ASSIGNED TASK: When you reach the line containing "subtotal: 220.00 -> 211.00" in the data below, begin returning lines exactly as written, and stop once the line containing "total: 235.95 -> 221.77" has been returned.

Modification records:
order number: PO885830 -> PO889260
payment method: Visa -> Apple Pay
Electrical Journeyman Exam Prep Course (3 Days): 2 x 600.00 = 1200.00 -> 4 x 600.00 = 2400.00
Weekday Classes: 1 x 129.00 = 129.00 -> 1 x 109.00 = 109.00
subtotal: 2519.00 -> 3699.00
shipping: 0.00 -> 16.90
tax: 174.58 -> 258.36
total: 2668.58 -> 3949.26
==
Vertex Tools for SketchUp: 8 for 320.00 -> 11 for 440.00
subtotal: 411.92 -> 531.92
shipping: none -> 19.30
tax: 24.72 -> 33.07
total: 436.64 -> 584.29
...
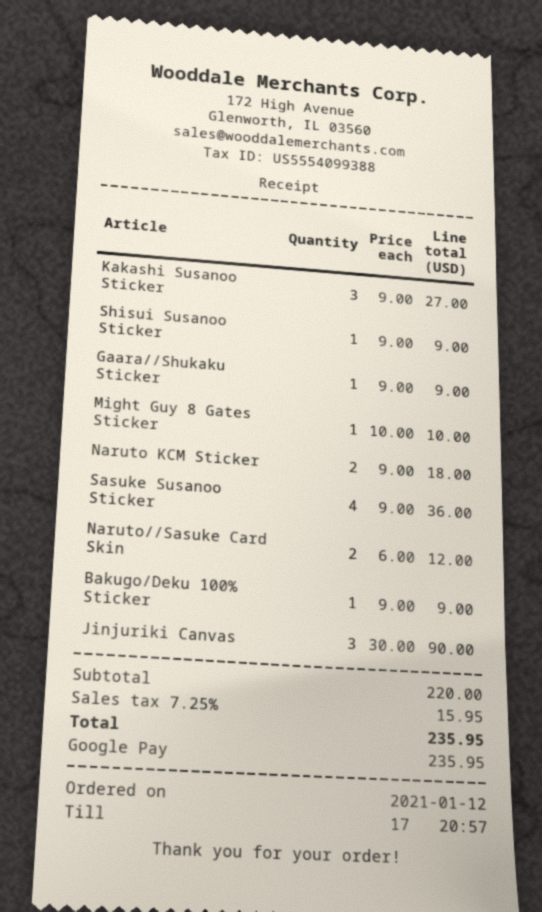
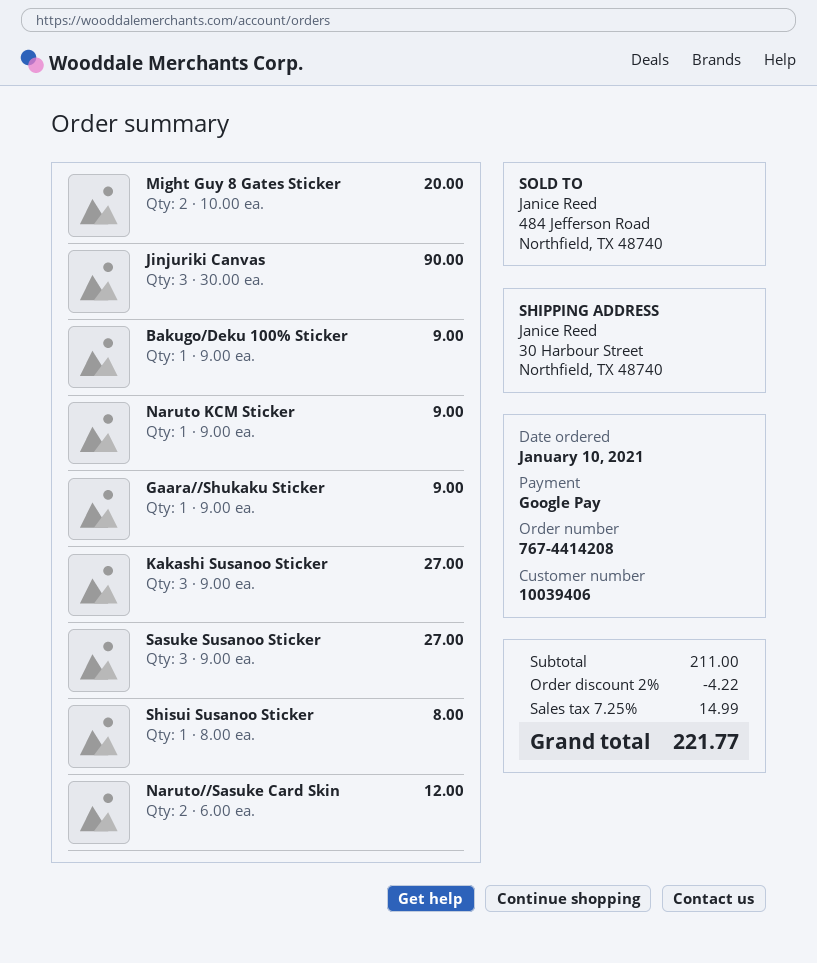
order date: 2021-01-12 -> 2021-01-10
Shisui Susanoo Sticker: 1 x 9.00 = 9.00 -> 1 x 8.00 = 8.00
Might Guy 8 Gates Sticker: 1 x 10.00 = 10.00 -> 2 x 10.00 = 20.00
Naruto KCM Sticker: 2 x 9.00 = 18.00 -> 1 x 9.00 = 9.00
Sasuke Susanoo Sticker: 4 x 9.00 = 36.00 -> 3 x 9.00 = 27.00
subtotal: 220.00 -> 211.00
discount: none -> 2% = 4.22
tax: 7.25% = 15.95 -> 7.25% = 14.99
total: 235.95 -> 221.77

WRITTEN SOLUTION:
subtotal: 220.00 -> 211.00
discount: none -> 2% = 4.22
tax: 7.25% = 15.95 -> 7.25% = 14.99
total: 235.95 -> 221.77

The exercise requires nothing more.